Overview

Diagnosis

Diagnosing keratoconus involves reviewing medical and family history and conducting a detailed eye examination. Additional tests help evaluate the shape and thickness of the cornea to confirm early or advanced signs of the condition.

Tests used to diagnose keratoconus include:

  • Eye refraction to measure visual clarity using equipment such as a phoropter or a handheld retinoscope.

  • Slit-lamp examination to inspect the cornea, its shape and any other eye problems using a focused beam of light and a low-powered microscope.

  • Keratometry to measure corneal curvature by analyzing how light reflects off the cornea.

  • Computerized corneal mapping using tests such as corneal tomography and corneal topography. These create detailed images of the cornea’s shape and can detect early keratoconus, even when slit-lamp findings appear normal.

Treatment

Treatment depends on the severity of keratoconus and how quickly it is progressing. The two main goals are stabilizing the cornea and improving vision.

If the condition is getting worse, corneal collagen cross-linking may be recommended. This procedure strengthens the cornea and may reduce bulging, helping glasses or contact lenses work more effectively. It may also reduce the likelihood of needing a cornea transplant later.

Vision improvement strategies depend on the stage of keratoconus. Mild to moderate cases often respond well to eyeglasses or contact lenses and may remain long-term solutions if the cornea becomes stable naturally or after cross-linking.

In advanced cases, the cornea may become scarred or contact lenses may no longer fit comfortably. In such situations, a cornea transplant may be necessary.

Lenses

Different types of lenses are used depending on corneal shape changes and the level of vision distortion.

  • Eyeglasses or soft contact lenses for early keratoconus to correct blurry or distorted vision. Frequent prescription changes may be needed.

  • Hard contact lenses, including rigid gas-permeable types, for more advanced cases. These may feel uncomfortable initially but often provide excellent vision once adjusted.

  • Piggyback lenses, where a rigid lens is placed on top of a soft lens to improve comfort.

  • Hybrid lenses with a rigid center and a soft outer ring for people who cannot tolerate standard hard lenses.

  • Scleral lenses for significantly irregular corneas. These lenses rest on the sclera rather than the cornea, arching over the cornea without touching it.

Fitting rigid or scleral lenses requires an experienced eye doctor. Regular checkups are important, as ill-fitting lenses can damage the cornea.

Therapies

Corneal cross-linking involves applying riboflavin eye drops to the cornea and exposing it to ultraviolet light. This strengthens the corneal structure and helps prevent further progression of keratoconus. Early treatment may reduce the risk of vision loss by stabilizing the cornea.

Surgery

Surgery may be required when keratoconus leads to corneal scarring, extreme thinning, poor vision even with strong prescription lenses or when contact lenses become intolerable.

Surgical options include:

  • Intrastromal corneal ring segments for mild to moderate keratoconus. These synthetic rings are inserted into the cornea to flatten it, improve vision and help contact lenses fit better. This procedure may be combined with corneal cross-linking.

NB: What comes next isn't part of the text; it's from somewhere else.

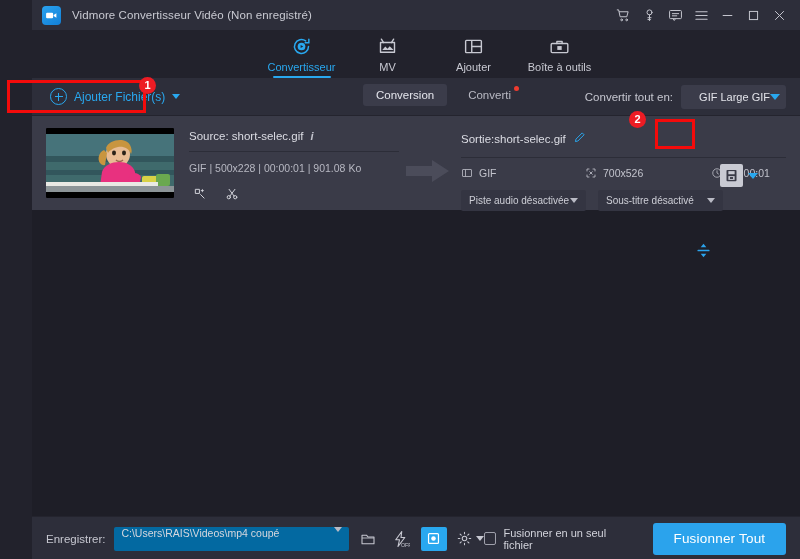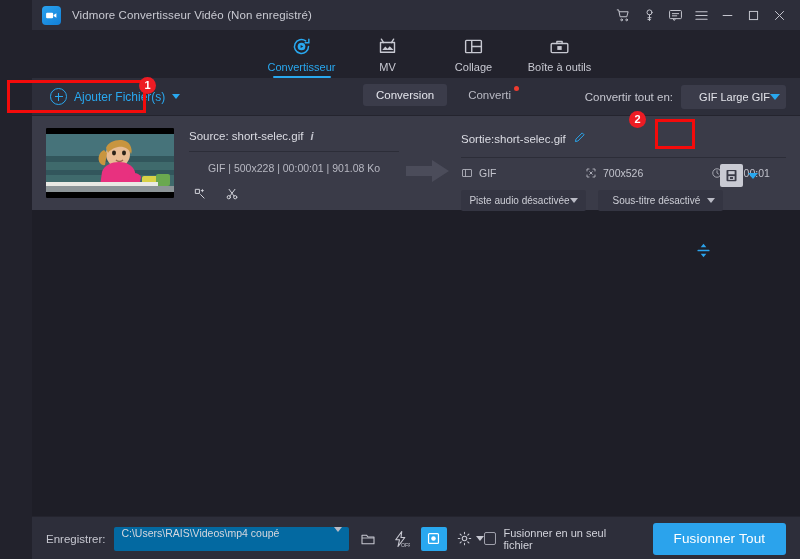"Collage" span.nav-label { text: Collage -> Ajouter }
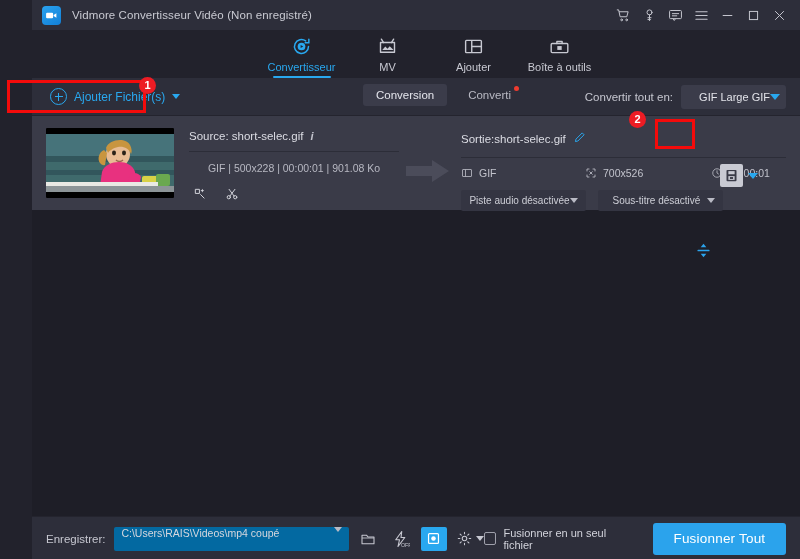"Source: short-selec.gif" .card-area { text-align: center -> none }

  • Cornea transplant when scarring or thinning is severe. Depending on the condition, all or part of the cornea may be replaced with healthy donor tissue in a procedure called keratoplasty.

Cornea transplants for keratoconus are generally very successful. Possible complications include graft rejection, infection, astigmatism and poor vision. Astigmatism after surgery may be managed with hard contact lenses, which often feel more comfortable after a transplant.